Go to the line with "of cmake-gui options" in the records below, then output it and each following line exactly, up to and including the line with "- only tested on Ubuntu 13.10, CUDA 5.5, with". Skip pictures and add nothing.

(DATASET ENTRIES Opens)

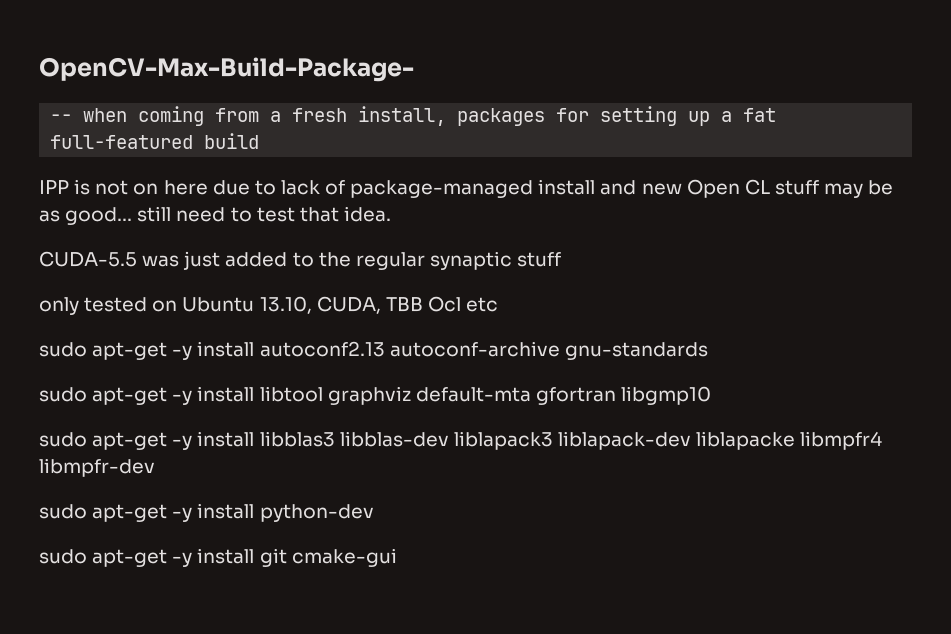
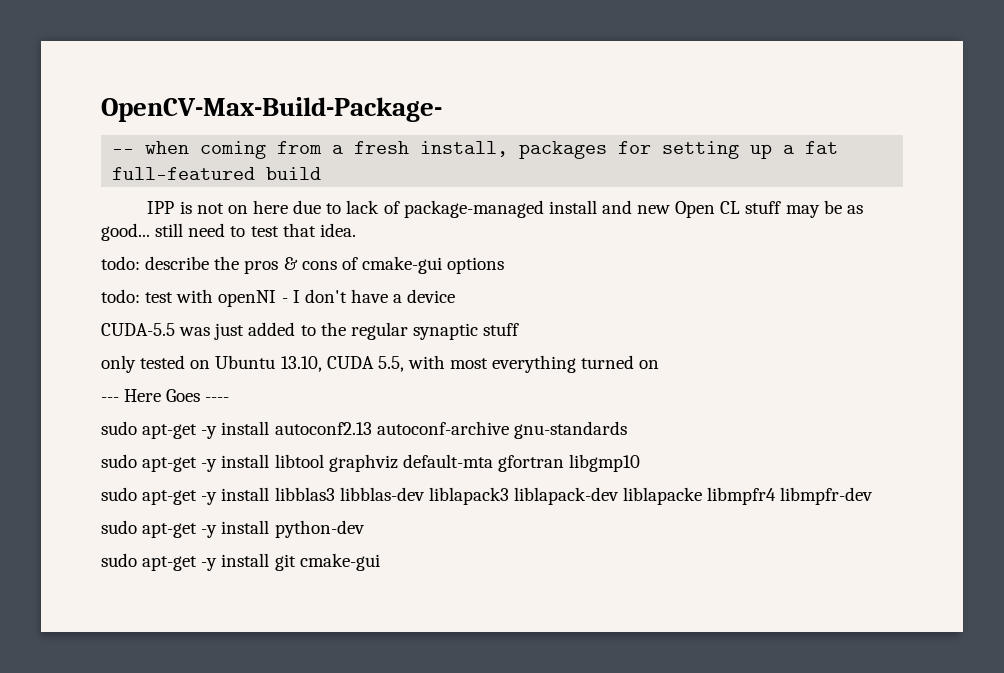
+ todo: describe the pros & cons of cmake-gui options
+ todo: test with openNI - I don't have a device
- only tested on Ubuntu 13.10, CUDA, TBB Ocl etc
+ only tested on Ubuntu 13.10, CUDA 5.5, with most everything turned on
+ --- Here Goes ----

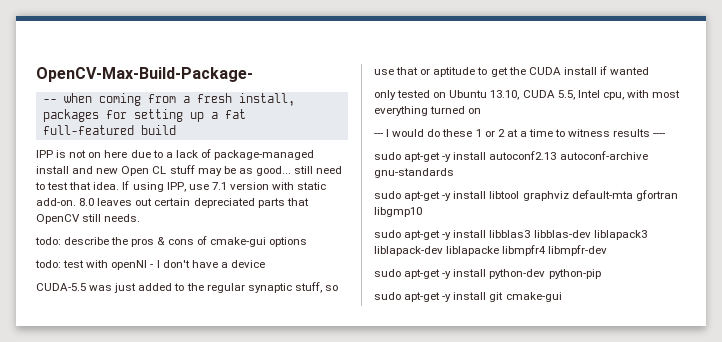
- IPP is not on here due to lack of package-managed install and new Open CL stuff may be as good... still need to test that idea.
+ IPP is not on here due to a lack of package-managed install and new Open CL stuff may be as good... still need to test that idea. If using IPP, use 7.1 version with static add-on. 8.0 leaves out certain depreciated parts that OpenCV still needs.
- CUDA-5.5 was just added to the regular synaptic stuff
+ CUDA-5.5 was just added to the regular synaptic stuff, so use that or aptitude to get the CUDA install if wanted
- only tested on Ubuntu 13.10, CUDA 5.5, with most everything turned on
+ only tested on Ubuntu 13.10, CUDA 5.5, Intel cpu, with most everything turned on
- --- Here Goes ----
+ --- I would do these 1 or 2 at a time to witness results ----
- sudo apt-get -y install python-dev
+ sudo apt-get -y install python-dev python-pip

(DATASET ENTRIES Closes)
(DATASET ENTRIES Opens)

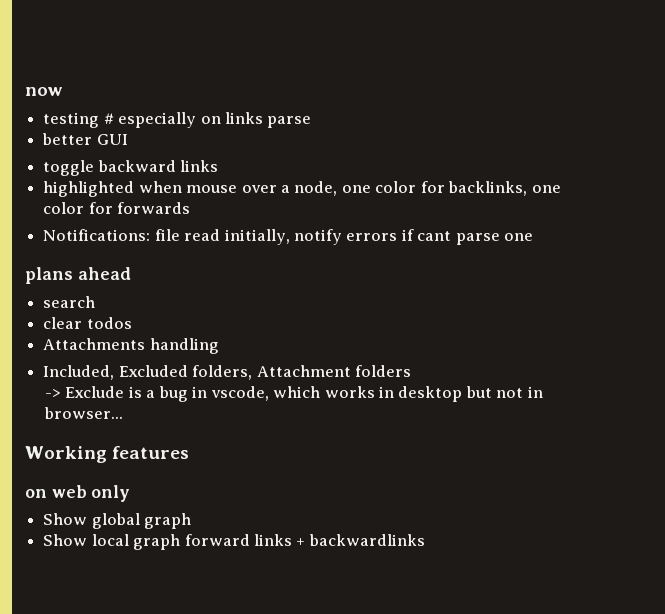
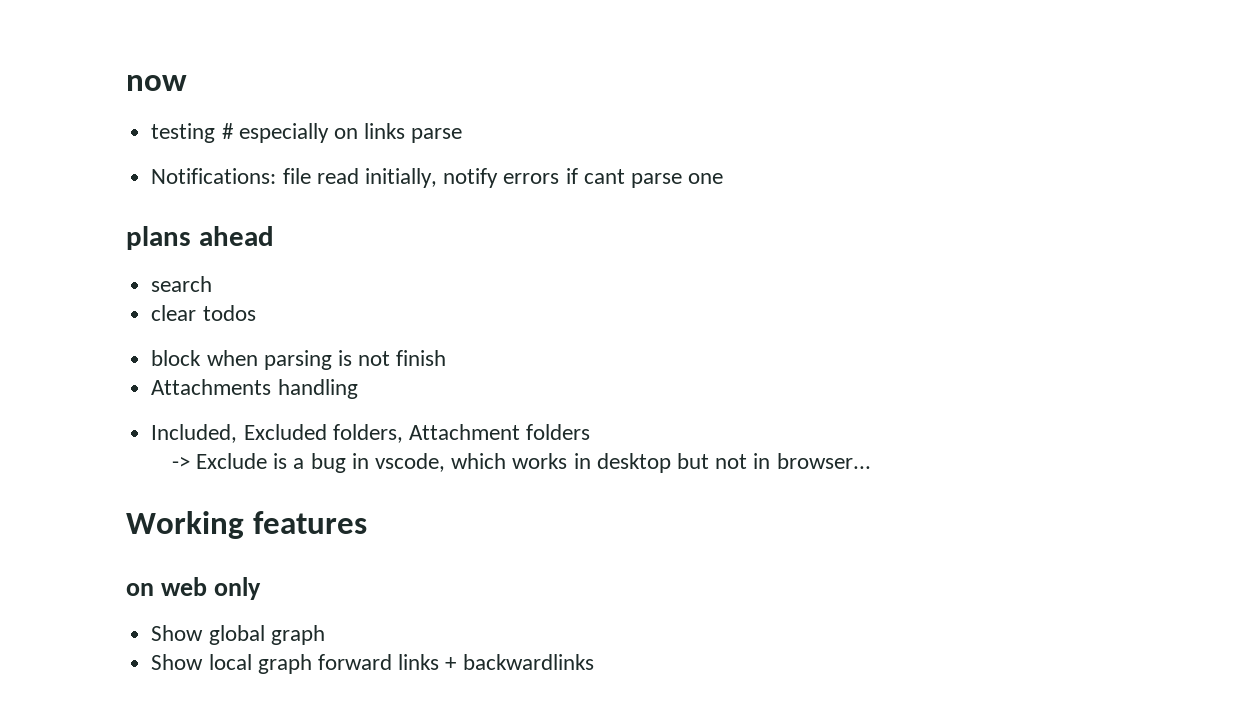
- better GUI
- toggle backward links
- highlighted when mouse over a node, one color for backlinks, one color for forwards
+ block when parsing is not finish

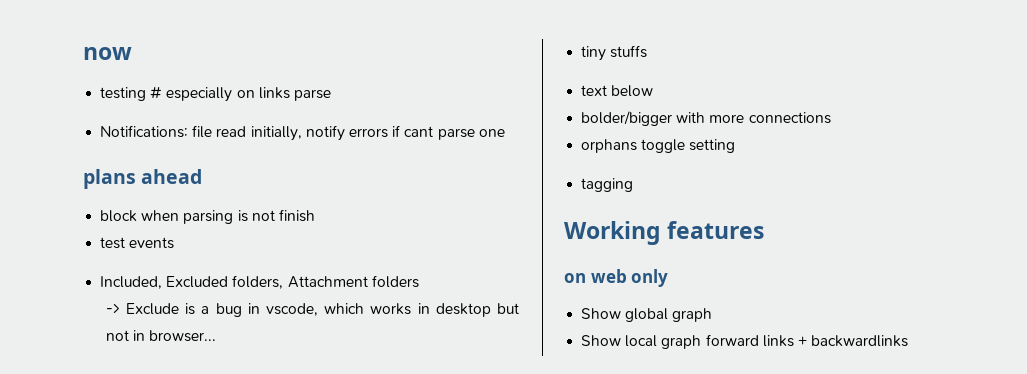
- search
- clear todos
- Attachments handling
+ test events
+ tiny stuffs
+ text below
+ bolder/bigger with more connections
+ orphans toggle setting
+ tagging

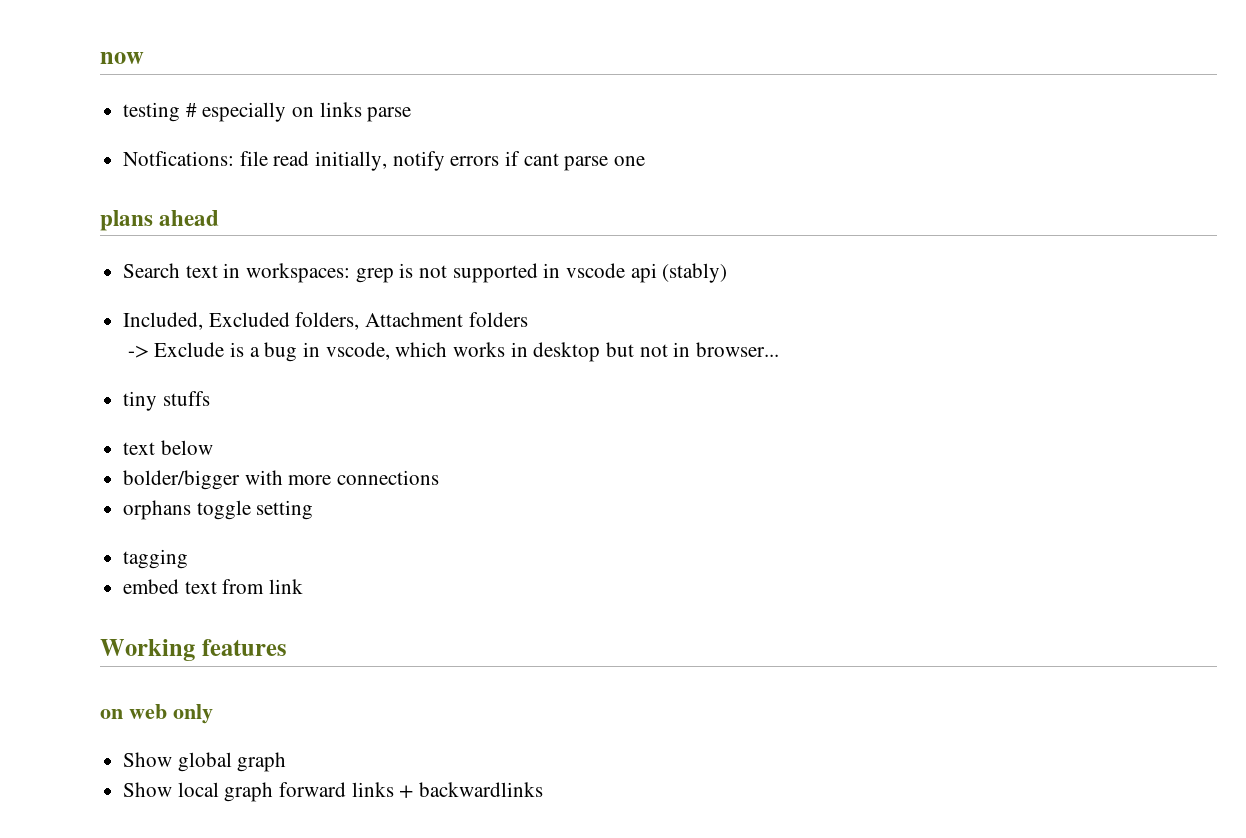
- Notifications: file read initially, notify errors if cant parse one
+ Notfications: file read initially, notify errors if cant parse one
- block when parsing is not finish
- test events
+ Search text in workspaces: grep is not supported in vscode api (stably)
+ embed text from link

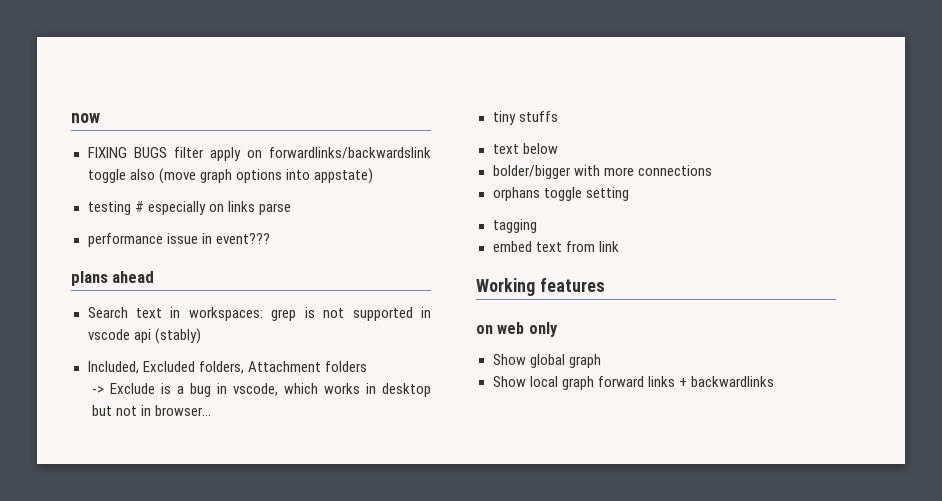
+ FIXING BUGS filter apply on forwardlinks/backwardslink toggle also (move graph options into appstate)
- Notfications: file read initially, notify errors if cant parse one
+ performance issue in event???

(DATASET ENTRIES Closes)

TASK ANSWER:
+ todo: describe the pros & cons of cmake-gui options
+ todo: test with openNI - I don't have a device
- only tested on Ubuntu 13.10, CUDA, TBB Ocl etc
+ only tested on Ubuntu 13.10, CUDA 5.5, with most everything turned on
+ --- Here Goes ----

- IPP is not on here due to lack of package-managed install and new Open CL stuff may be as good... still need to test that idea.
+ IPP is not on here due to a lack of package-managed install and new Open CL stuff may be as good... still need to test that idea. If using IPP, use 7.1 version with static add-on. 8.0 leaves out certain depreciated parts that OpenCV still needs.
- CUDA-5.5 was just added to the regular synaptic stuff
+ CUDA-5.5 was just added to the regular synaptic stuff, so use that or aptitude to get the CUDA install if wanted
- only tested on Ubuntu 13.10, CUDA 5.5, with most everything turned on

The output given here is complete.